- **DESCRIPTION OF THE TASK**: With both ends included, transcribe exactly the records below from their first line to the line that contains "frontend GitHub repository.".

(Stored items)

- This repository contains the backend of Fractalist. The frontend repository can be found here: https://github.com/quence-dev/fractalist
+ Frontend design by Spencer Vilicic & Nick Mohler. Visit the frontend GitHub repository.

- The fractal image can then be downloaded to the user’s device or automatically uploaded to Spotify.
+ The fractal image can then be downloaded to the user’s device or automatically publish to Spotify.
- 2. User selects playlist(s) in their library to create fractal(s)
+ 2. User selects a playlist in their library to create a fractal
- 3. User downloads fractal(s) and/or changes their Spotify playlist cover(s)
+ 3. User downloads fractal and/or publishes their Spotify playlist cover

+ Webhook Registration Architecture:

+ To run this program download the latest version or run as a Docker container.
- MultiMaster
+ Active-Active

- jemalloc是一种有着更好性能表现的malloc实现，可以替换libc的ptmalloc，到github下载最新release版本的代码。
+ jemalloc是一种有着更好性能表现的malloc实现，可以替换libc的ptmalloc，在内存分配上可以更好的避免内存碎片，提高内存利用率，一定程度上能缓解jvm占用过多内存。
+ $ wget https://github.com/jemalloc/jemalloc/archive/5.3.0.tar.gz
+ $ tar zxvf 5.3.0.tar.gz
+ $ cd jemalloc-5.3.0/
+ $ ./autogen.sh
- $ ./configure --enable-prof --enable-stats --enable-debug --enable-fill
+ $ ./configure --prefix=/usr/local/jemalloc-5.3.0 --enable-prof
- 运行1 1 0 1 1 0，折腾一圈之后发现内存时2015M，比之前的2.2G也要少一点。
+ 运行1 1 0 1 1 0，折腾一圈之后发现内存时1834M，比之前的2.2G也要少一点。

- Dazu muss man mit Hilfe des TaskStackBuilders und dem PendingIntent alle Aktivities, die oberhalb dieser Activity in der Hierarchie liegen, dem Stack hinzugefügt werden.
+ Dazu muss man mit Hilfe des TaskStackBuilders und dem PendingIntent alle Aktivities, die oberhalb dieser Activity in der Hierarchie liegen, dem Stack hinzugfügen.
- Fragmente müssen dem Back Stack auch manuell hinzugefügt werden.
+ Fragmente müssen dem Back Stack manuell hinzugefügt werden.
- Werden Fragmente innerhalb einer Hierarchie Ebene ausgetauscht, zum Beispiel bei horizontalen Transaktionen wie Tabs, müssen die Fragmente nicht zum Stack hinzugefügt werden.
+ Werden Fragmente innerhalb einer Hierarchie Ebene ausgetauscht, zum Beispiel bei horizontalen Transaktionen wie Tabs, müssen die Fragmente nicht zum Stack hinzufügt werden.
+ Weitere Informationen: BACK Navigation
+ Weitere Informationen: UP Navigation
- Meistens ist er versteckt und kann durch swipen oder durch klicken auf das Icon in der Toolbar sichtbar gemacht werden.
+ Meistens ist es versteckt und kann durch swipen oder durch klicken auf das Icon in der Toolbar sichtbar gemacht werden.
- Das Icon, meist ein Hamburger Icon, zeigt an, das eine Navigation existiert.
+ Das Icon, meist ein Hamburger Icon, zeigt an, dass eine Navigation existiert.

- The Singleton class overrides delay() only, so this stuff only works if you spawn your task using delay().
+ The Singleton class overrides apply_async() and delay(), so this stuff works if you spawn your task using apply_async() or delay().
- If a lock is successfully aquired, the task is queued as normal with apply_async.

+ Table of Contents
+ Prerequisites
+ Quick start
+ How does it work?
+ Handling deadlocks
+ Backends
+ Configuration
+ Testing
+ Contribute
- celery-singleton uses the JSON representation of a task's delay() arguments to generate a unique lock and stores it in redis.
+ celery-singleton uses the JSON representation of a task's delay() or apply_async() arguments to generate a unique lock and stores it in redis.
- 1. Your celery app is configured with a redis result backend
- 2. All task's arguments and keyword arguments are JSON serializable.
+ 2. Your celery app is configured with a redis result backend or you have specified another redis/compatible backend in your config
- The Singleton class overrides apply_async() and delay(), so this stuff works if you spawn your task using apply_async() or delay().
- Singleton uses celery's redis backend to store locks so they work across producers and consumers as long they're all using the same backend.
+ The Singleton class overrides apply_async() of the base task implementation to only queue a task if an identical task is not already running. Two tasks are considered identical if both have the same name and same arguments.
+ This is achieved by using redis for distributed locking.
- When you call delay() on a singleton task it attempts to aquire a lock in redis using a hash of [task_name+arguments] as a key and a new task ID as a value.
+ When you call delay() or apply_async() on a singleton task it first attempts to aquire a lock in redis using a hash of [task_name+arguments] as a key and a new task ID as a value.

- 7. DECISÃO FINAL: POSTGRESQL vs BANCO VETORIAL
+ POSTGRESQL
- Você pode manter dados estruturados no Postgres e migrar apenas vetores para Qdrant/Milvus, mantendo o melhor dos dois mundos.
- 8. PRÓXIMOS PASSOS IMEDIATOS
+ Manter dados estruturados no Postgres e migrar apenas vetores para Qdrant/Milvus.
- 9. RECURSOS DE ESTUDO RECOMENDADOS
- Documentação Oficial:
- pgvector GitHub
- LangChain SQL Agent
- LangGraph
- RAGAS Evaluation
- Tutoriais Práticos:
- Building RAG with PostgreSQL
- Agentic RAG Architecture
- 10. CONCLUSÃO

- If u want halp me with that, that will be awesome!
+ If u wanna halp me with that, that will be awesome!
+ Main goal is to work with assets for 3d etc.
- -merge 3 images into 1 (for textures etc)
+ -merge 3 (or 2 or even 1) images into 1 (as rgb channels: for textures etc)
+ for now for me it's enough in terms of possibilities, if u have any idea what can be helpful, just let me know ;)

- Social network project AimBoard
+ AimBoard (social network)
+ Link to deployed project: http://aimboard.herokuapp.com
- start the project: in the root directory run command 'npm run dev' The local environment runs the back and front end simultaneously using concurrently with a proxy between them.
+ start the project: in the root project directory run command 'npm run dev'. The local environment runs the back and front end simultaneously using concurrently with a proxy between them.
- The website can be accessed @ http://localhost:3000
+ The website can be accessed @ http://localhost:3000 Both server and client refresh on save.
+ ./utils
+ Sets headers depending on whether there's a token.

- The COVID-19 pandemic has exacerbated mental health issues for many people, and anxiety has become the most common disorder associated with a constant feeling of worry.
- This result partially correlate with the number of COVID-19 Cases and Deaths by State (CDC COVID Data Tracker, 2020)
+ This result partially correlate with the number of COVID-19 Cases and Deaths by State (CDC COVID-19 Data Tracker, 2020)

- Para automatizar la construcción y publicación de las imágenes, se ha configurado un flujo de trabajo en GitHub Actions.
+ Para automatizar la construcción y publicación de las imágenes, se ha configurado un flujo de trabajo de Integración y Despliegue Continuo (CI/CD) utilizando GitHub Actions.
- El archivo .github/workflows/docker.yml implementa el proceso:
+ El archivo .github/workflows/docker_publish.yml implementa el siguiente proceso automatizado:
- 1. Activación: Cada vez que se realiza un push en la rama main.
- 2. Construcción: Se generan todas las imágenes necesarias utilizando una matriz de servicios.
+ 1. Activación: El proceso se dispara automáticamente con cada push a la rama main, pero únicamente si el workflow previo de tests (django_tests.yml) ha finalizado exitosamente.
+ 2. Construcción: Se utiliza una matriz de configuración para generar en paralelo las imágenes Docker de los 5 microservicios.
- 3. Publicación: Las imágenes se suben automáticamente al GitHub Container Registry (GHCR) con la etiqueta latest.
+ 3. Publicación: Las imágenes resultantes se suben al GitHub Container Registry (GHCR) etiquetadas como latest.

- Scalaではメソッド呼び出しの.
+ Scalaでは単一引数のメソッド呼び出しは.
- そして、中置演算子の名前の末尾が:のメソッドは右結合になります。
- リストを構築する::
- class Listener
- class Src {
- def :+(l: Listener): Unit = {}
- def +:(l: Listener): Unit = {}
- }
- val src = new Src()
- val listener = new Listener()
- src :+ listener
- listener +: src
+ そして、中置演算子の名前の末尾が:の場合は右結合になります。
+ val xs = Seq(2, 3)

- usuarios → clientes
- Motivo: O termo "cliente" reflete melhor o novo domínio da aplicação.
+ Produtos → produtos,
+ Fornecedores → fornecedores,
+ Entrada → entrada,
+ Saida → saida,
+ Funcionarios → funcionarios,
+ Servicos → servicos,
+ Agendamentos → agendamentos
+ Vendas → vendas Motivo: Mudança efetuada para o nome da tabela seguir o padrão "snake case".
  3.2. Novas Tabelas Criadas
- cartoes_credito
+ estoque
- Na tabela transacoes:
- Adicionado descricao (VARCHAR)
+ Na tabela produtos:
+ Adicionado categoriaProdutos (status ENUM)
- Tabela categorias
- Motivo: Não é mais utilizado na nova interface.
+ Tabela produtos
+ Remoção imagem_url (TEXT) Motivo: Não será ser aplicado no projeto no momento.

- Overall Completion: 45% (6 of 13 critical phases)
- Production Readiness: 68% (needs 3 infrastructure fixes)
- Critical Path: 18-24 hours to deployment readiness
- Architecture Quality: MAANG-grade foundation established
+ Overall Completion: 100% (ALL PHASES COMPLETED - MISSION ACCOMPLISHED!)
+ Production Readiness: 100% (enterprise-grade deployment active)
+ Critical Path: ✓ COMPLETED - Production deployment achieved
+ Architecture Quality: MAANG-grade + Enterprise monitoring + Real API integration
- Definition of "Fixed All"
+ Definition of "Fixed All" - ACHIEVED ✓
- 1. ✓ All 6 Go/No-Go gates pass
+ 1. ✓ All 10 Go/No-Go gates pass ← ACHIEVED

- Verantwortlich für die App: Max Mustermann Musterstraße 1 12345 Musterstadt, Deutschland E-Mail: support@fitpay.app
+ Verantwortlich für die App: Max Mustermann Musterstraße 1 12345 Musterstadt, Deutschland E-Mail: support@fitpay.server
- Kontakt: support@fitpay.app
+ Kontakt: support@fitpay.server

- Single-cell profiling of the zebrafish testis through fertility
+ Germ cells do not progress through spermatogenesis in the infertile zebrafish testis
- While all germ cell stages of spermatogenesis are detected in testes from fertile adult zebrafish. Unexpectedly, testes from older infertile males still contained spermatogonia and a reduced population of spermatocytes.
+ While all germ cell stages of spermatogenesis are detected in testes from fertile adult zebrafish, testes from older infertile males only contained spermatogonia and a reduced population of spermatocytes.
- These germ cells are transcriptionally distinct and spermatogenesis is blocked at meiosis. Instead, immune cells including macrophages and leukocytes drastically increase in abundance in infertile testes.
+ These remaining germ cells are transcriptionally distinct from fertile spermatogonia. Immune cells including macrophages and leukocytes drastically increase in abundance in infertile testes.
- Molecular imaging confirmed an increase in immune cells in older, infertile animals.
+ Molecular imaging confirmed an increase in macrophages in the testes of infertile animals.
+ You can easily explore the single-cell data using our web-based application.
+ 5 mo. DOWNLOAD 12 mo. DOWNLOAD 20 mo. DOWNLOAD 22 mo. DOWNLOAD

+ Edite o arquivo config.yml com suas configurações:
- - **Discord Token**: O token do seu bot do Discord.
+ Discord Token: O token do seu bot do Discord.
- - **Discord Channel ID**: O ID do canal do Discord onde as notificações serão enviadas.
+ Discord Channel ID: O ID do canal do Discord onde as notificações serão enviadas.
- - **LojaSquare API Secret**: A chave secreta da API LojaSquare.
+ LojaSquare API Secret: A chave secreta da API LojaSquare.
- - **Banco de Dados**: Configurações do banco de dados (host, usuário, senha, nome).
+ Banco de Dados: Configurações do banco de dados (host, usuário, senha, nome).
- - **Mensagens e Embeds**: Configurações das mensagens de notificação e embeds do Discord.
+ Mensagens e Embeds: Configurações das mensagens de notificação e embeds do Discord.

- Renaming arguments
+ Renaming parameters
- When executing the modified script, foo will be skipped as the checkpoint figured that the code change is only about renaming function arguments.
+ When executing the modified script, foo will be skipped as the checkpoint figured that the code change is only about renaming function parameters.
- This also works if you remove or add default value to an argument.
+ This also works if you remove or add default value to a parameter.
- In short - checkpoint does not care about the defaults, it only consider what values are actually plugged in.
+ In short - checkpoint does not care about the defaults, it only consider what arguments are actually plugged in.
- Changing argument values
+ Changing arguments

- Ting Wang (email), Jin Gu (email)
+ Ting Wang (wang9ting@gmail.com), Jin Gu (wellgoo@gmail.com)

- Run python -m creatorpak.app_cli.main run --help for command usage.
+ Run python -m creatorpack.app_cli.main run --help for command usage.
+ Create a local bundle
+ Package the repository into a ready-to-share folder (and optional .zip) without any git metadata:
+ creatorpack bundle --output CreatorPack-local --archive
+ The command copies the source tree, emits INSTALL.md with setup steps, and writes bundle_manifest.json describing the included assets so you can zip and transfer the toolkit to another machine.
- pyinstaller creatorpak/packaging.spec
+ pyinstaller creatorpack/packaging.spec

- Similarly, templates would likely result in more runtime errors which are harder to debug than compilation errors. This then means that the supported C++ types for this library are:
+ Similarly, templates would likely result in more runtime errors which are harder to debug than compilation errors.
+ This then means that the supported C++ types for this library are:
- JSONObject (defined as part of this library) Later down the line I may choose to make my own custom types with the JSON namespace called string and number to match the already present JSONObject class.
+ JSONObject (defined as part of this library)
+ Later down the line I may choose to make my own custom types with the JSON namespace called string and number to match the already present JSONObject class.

- **ANSWER BELOW**:
- This repository contains the backend of Fractalist. The frontend repository can be found here: https://github.com/quence-dev/fractalist
+ Frontend design by Spencer Vilicic & Nick Mohler. Visit the frontend GitHub repository.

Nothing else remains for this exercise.